The residents of Wara Wara Yagala Chiefdom including former Minister of Works and Government assets, Peter Bayuku Konteh on Wednesday called on the Government of Sierra Leone to ensure a “thorough, independent, transparent investigation” into the killing of two of their young men.
Both young men, resident of Wara Wara Yagala Chiefdom were killed when irate youth of Diang Chiefdom, descended on residents of Lenkekoro village as a result land dispute.
The family of the slain young people, elders of chiefdom have called on the Government, the Police and Justice Sector to ensure accountability over the killing and disturbances in the chiefdom.
At a media briefing at his office along Lumley, the former Minister of Works and Public Assets, Peter Bayuku Konteh noted that in the wake of the attacks on his people that led to the killing and many more injured there has been “no accountability and no action from the Sierra Leone administration.”
“We didn’t have the opportunity to even grieve as a chiefdom. We couldn’t mourn our slain brothers because we had to continuously call for accountability, for justice.”
Peter Bayuku Konteh said the two young men were killed in cold blood and this is unacceptable.
“Until we can figure out why and how this happened and this behind the killing, the safety of every resident in Wara Wara Yagala Chiefdom is at great risk,” Konteh said.
Konteh and residents of the chiefdom are calling for justice and to compel the Government of Sierra Leone, the police to produce a report on the incident in consultation with the chiefdom authorities.
“This is the bare minimum of what the slain young men deserves,” Konteh said while briefing news men about the act.
However, information reaching this medium has stated that an independent investigation by the police is ongoing with fingers pointing at the Paramount Chief of Diang Chiefdom to have motivated young people in chiefdom to go on killing spree.
In May of this year members of the Koranko ethnic group descended on their Limba counterparts in Lenkekoro Village killing two of them and wounding many others.
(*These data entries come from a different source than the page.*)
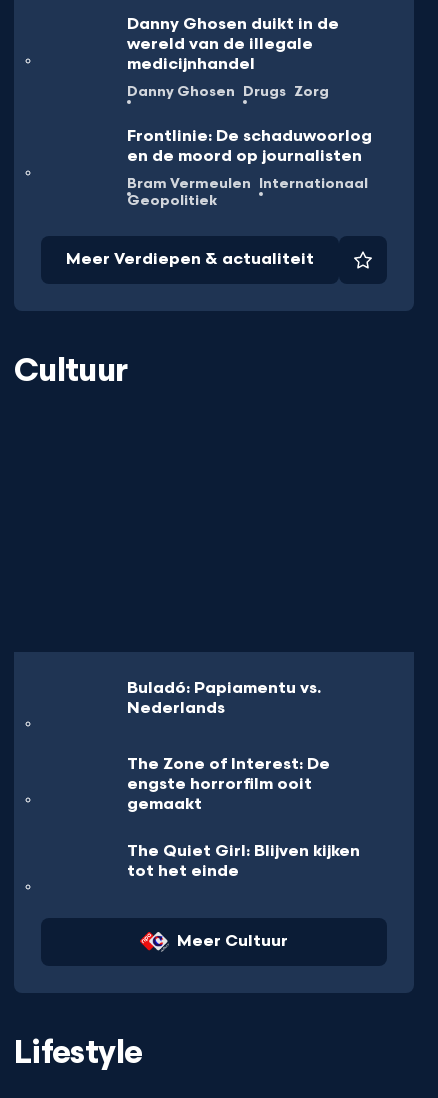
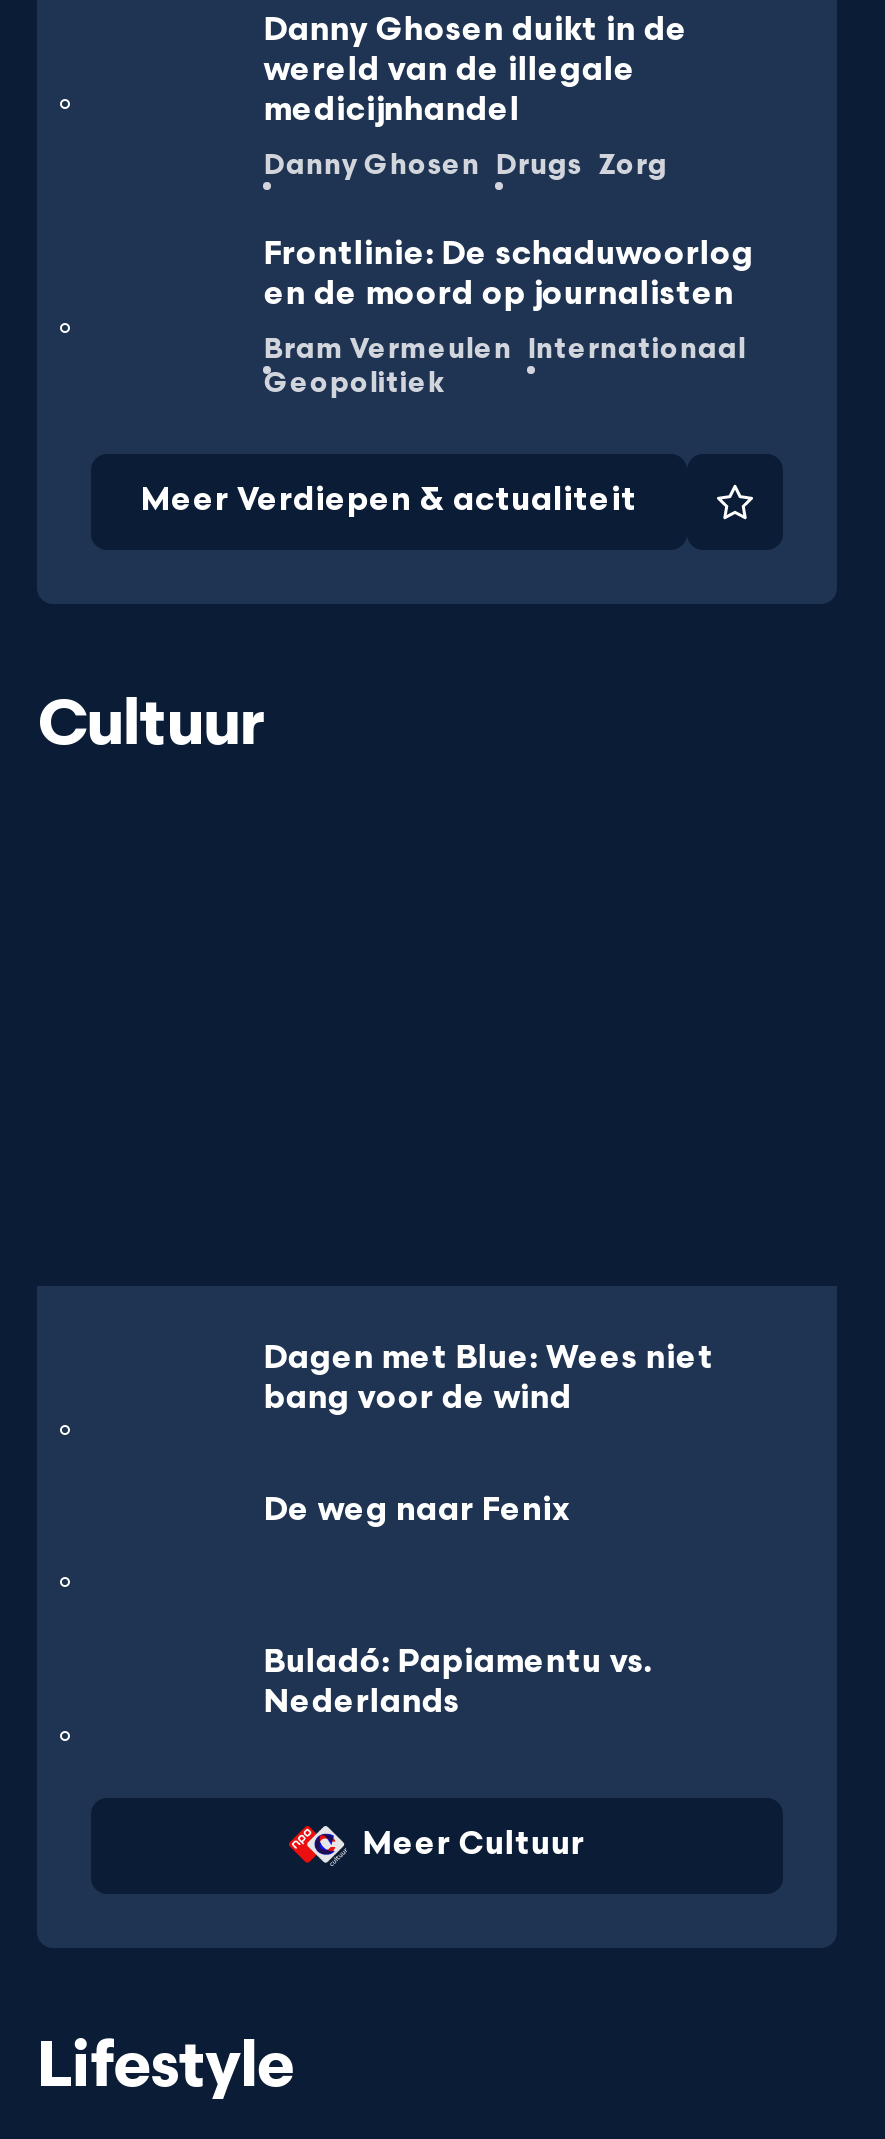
+ Dagen met Blue: Wees niet
+ bang voor de wind
+ De weg naar Fenix

moved down: Buladó: Papiamentu vs. | Nederlands

- The Zone of Interest: De
- engste horrorfilm ooit
- gemaakt
- The Quiet Girl: Blijven kijken
- tot het einde
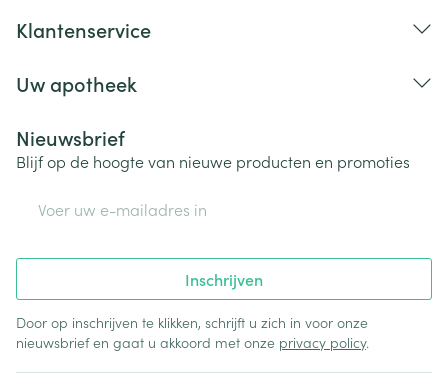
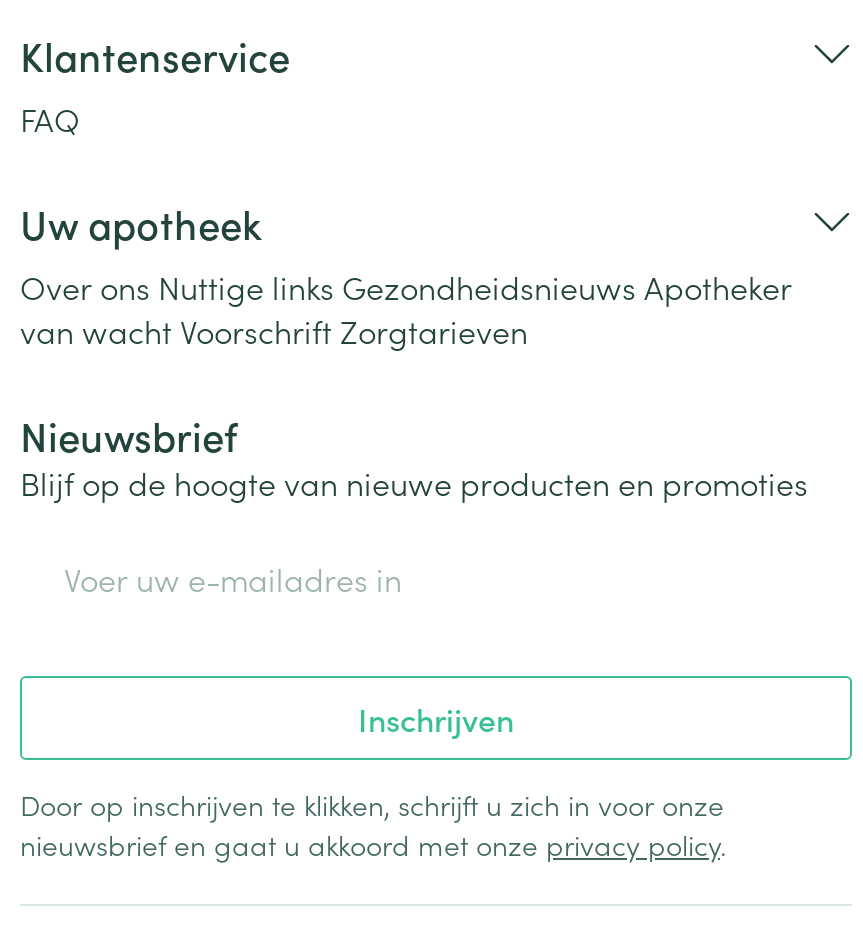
+ FAQ

+ Over ons Nuttige links Gezondheidsnieuws Apotheker
+ van wacht Voorschrift Zorgtarieven
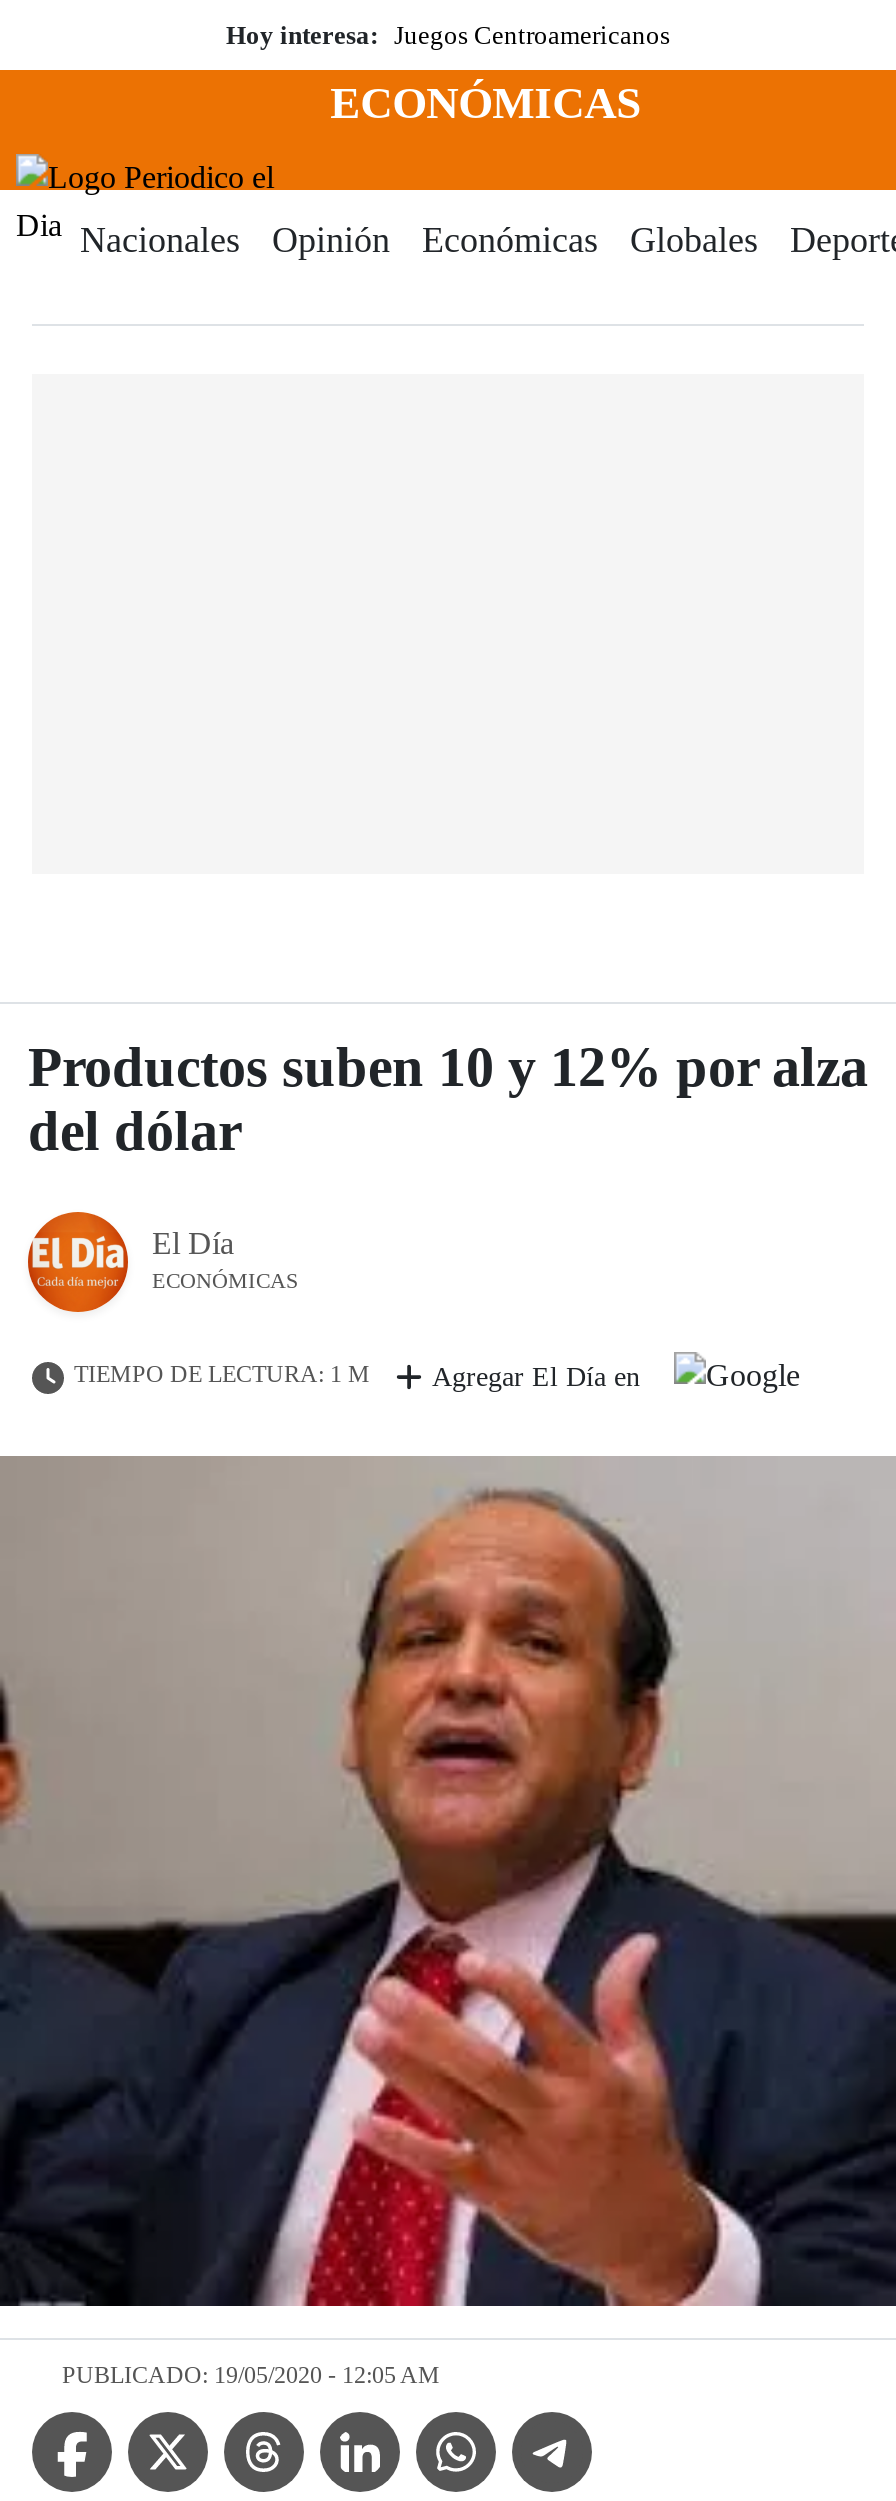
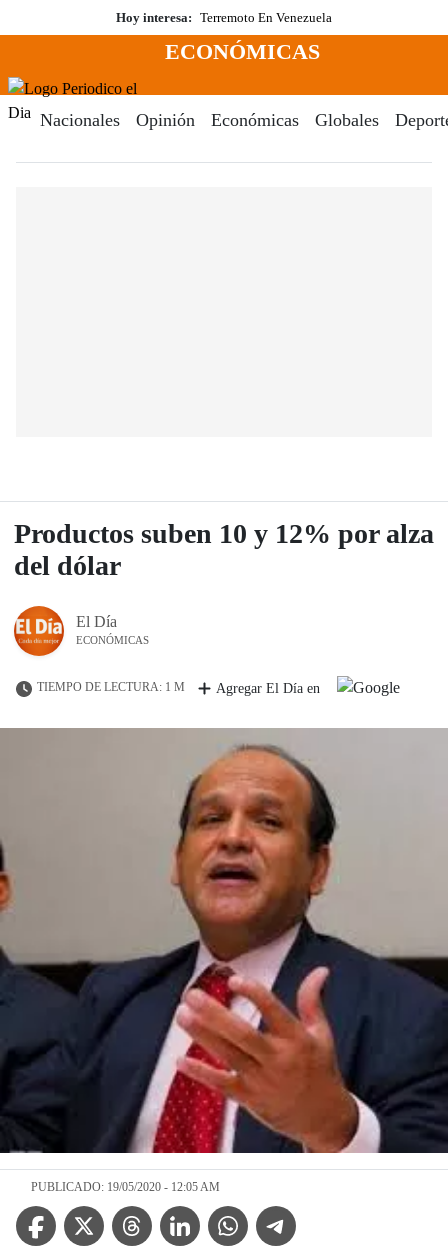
- Hoy interesa: Juegos Centroamericanos
+ Hoy interesa: Terremoto En Venezuela
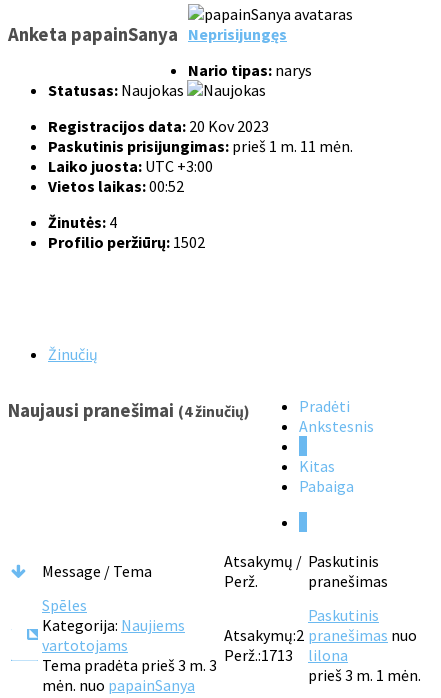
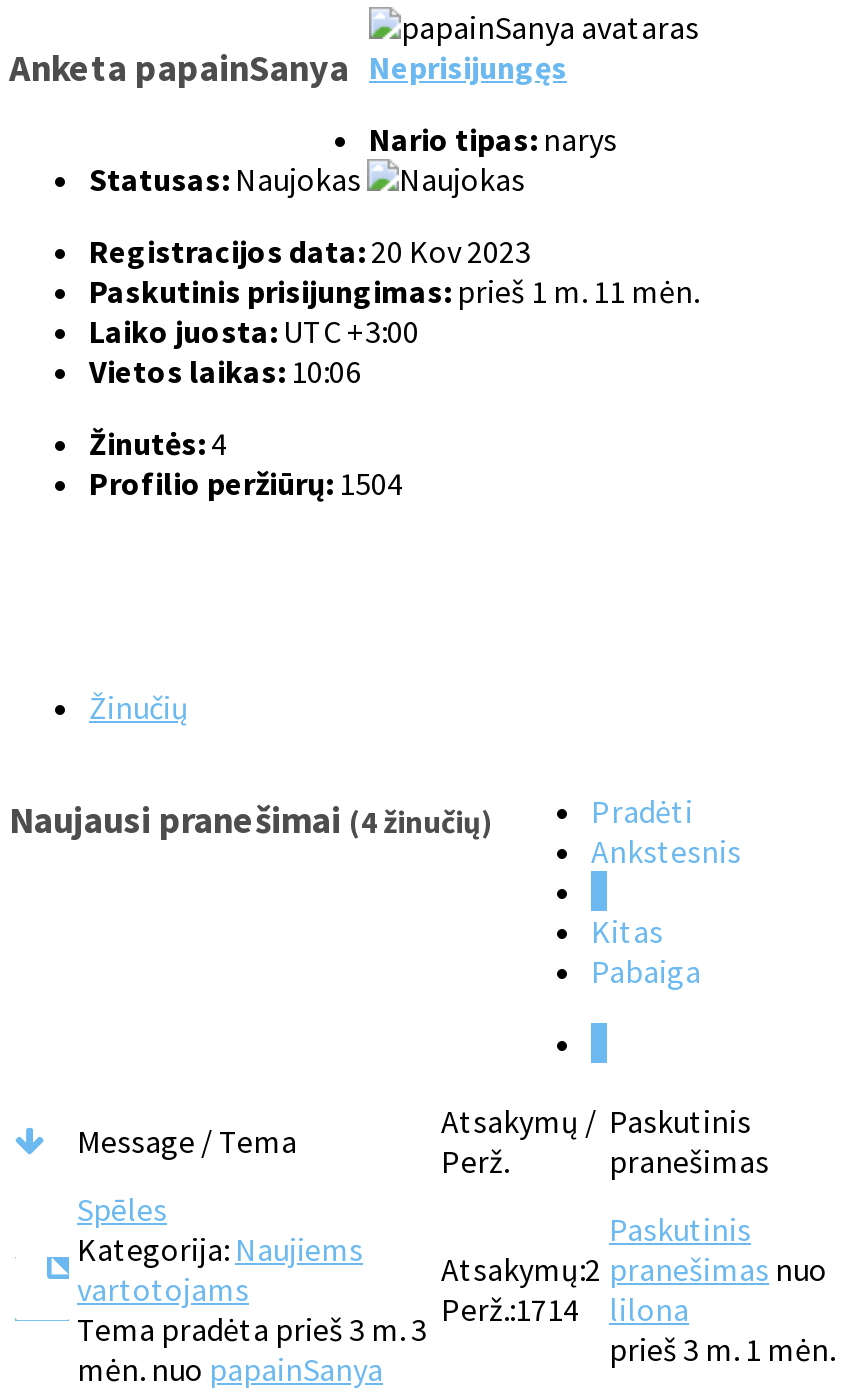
- Vietos laikas: 00:52
+ Vietos laikas: 10:06

- Profilio peržiūrų: 1502
+ Profilio peržiūrų: 1504

- Tema pradėta prieš 3 m. 3 Perž.:1713 lilona
+ Tema pradėta prieš 3 m. 3 Perž.:1714 lilona
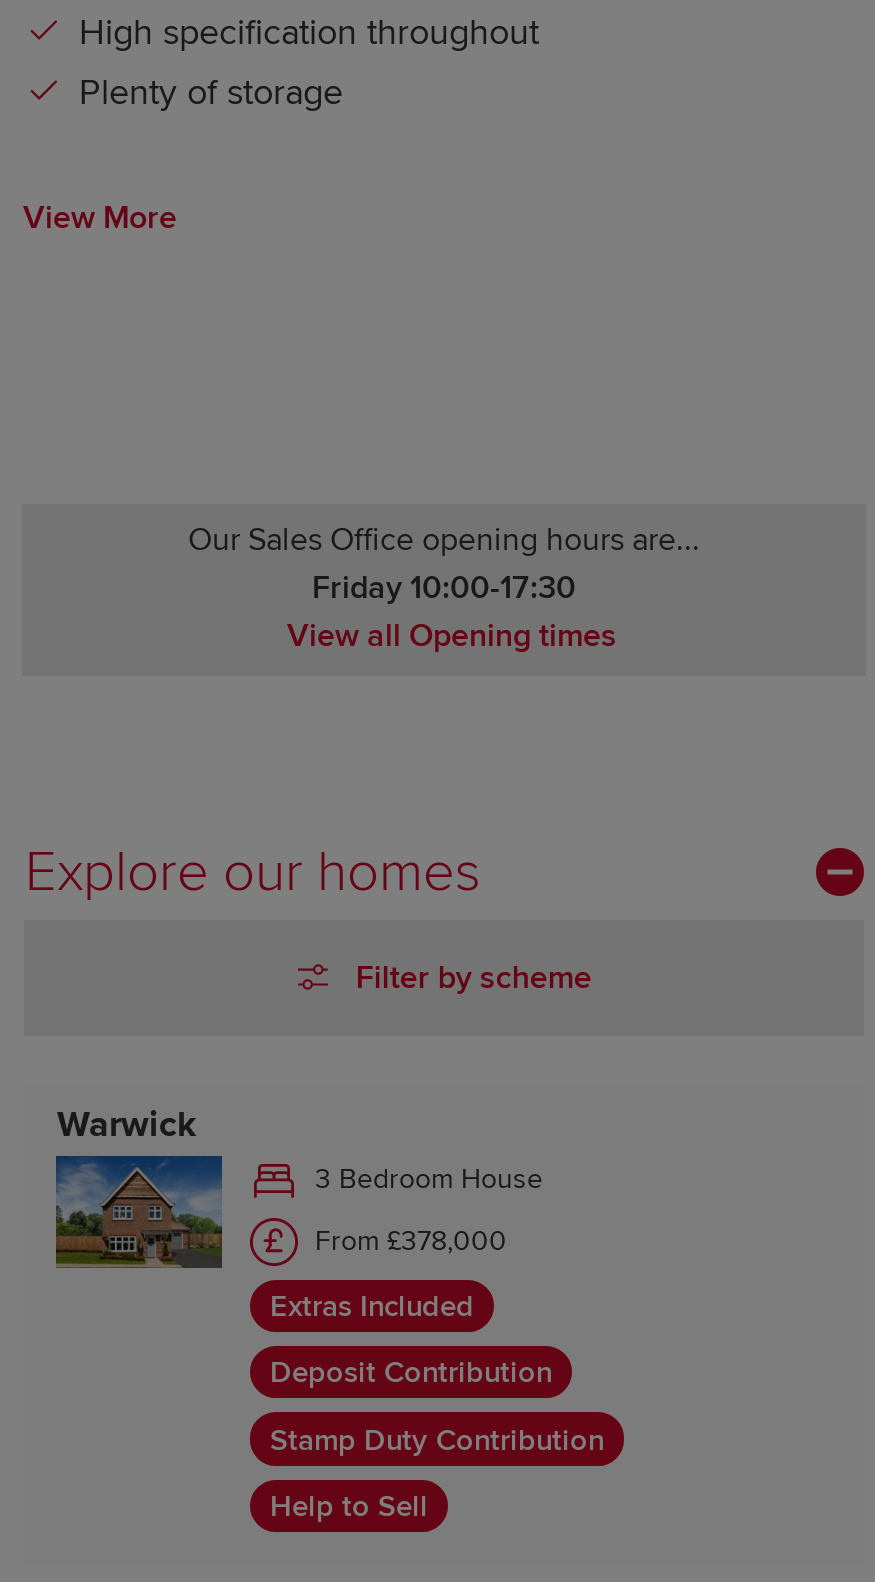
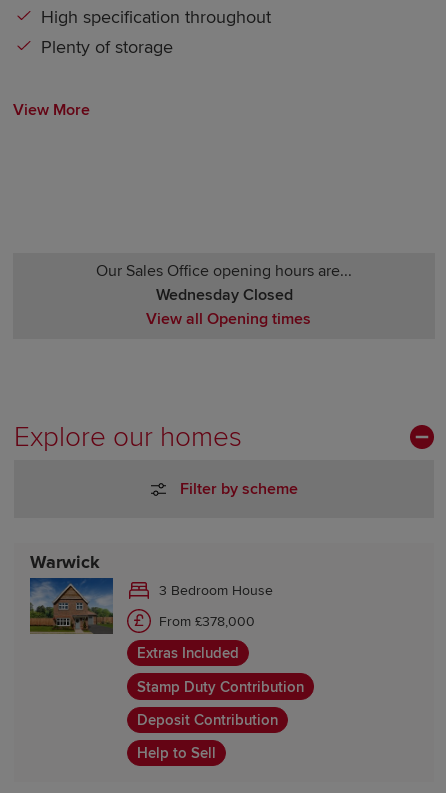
- Friday 10:00-17:30
+ Wednesday Closed

moved down: Deposit Contribution

moved up: Stamp Duty Contribution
The fatalities accordingly resulted from machete wounds sustained during the violent clashes perpetrated mainly by motivated Koranko youth. The violence is said to have erupted from a long-standing land dispute, between the two chiefdoms—Wara Wara Yagala, predominantly Limba, and Diang, largely Koranko—separated only by a single street.
Meanwhile, the National Land Commission (NLC) has held collaborative discussions with key land stakeholders in the Koinadugu District, with a view of brokering a peaceful resolution to ongoing land dispute, heightened by violent clashes, between Diang and Wara Wara Yagala Chiefdoms.
The commission made a trip to the chiefdom to gather first-hand information, appreciate the interventions made by the district stakeholders, and admonish both parties to remain calm while investigations continue.